6 Biggest Mistakes Job Seekers Make
Being active on the job market can be somewhat of an overwhelming undertaking. As the old cliché goes, “it’s a full time job looking for a full time job.” While it’s ok to cut yourself some slack if you’ve been "knocking down doors" (or sending out resumes) for a while to no avail, you don’t want to get “sloppy” and start to make some of these common mistakes.
It’s worth reminding yourself that, when you’re on the job market, every single touchpoint you have with a prospective employer – from submitting your materials, to interviewing, to every single phone call, email, or interaction (including what they find on your social media) you exchange – is an opportunity for them to evaluate you. In order to make sure that evaluation is always positive and in favor of your candidacy, avoid making these whopping mistakes when you’re on the job hunt:
Errors on your job application materials
Do all that you can to avoid any kind of errors – whether typos, spelling errors, or formatting issues – in your resume or cover letter. Even though job seekers know that making a mistake on your app materials is one of the biggest no-no’s you can make when you’re on the job hunt, it’s still one of the most common complaints you’ll hear from hiring managers.
Not asking questions in the interview
If you make it to the interview stage and don’t come prepared with some thoughtful, well-researched questions for your interviewer, you’ll run the risk of coming across as disinterested in the job and grossly underprepared to discuss joining their team. But what if the interviewer has inadvertently answered all of your questions during the interview, and now you’re not sure what to ask about? Check out our list of 7 great questions you can ask at the end of any job interview here. It’s a good idea to memorize a few “fall back” questions that you can ask in any circumstance.
Not being self aware
Understanding your strengths and weaknesses and how to effectively communicate them on your job application materials and in the interview is key to being successful on the job market. In order to communicate the value and potential you bring to a new company, you have to first be self aware enough to understand the full potential of all of your strengths and capabilities.

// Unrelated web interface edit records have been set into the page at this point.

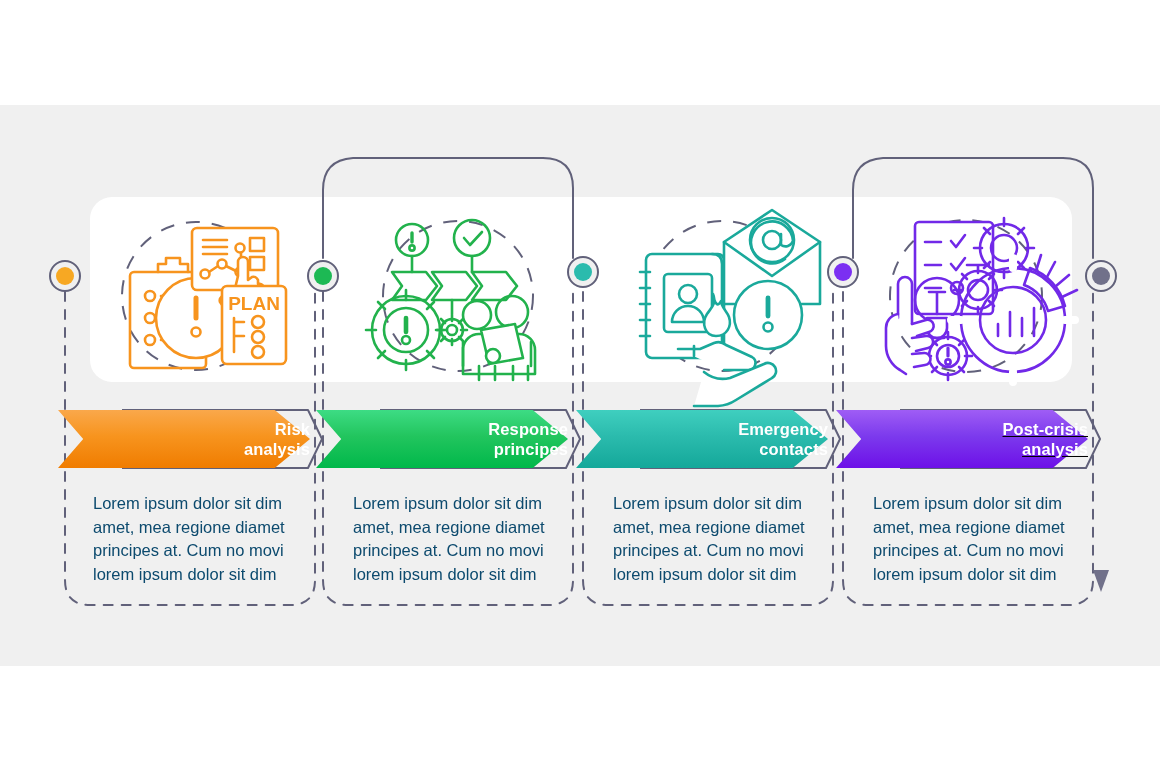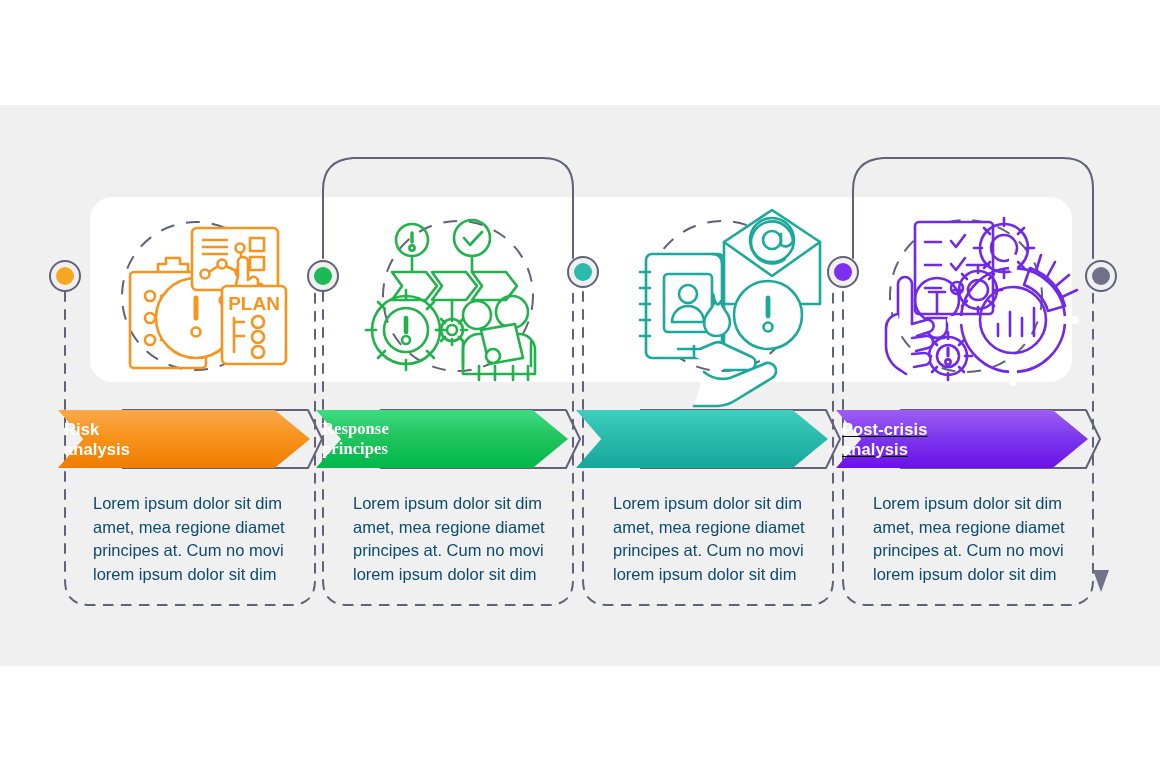"Risk" .banner .label { text-align: left -> right }
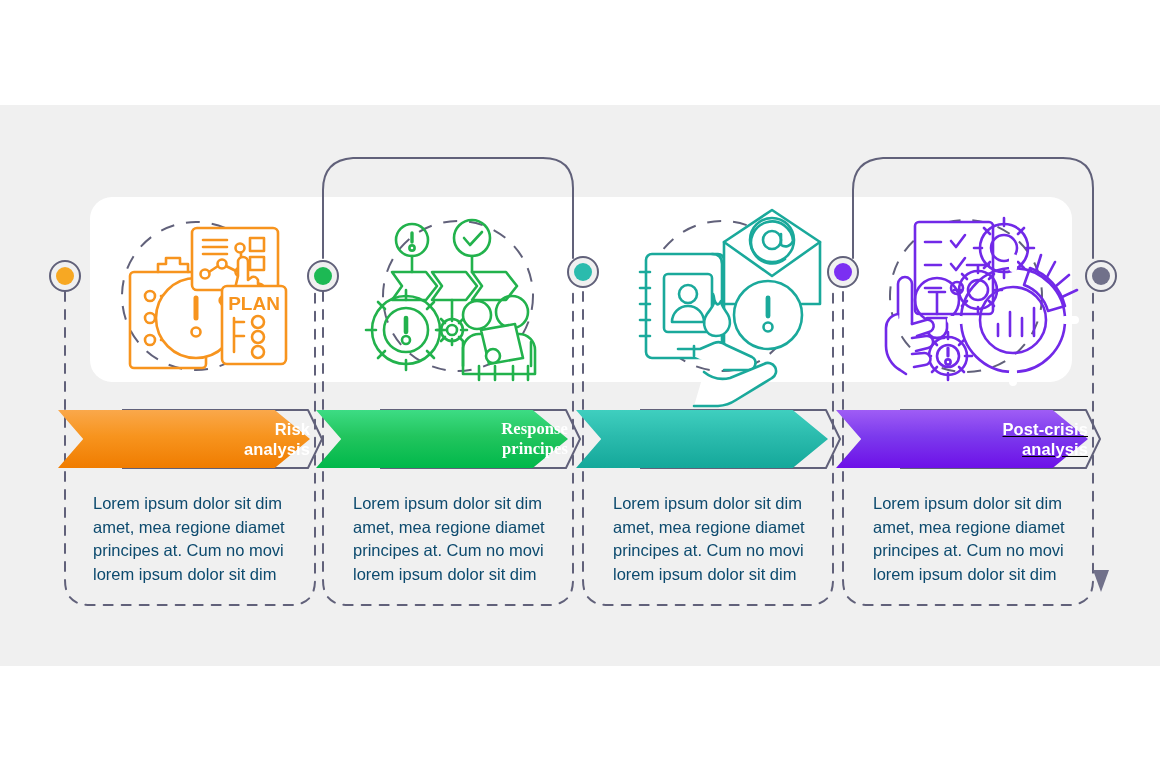"Response" div.banner { font-family: Liberation Serif, serif -> none }
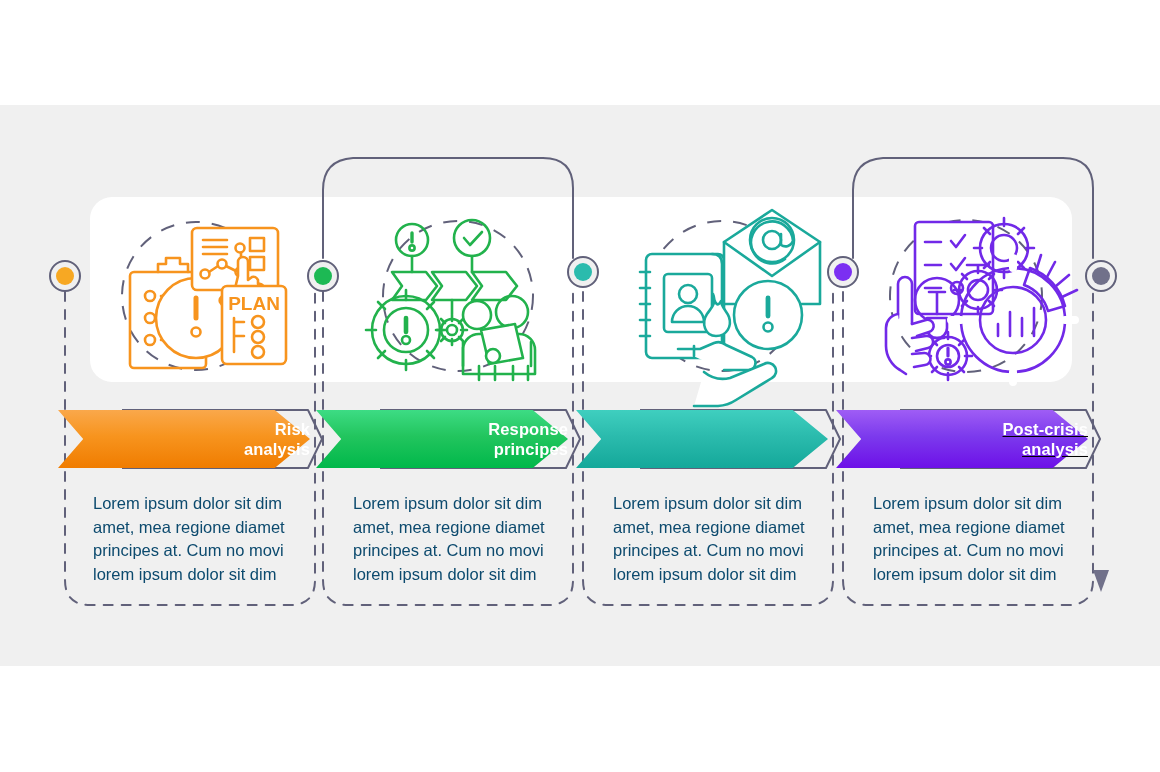"Emergency" div.label { html: none -> <div> <span>Emergency</span><br> <span>contacts</span> </div> }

Not doing any research on the company
This is one of the quickest ways to come across as unprepared to your interviewer. It’s unprofessional and, frankly, a bit lazy. From their perspective, if you can’t manage to do a little homework on their company ahead of the interview and come prepared with quality talking points or questions, how do they know you’re truly interested in becoming a part of their team? And, how can they trust you to be prepared and tackle your workload in a timely manner once you’re on the job?
Not customizing your resume and cover letter
The skills you highlight and keywords you use in your job application materials, particularly your resume, should always align with the specific job you’re applying for. If your materials are too broad and general (because you don’t want to spend the time customizing them for different positions), there’s no way for the hiring manager or committee to get a good sense of where your skills and experience directly relate to the job duties. Plus, if the employer uses an “Applicant Tracking System,” as many do to weed through first-round resume screenings, your materials likely won’t make it past this initial phase because your keywords won’t align with the duties or requirements in the job description.
Not cleaning up your social media
Some research suggests up to 70% of employers screen job candidate’s social media accounts before hiring. Social media has become a key part of the recruitment, hiring, and vetting process for most employers, so it’s essential that your presence online is “employer friendly.”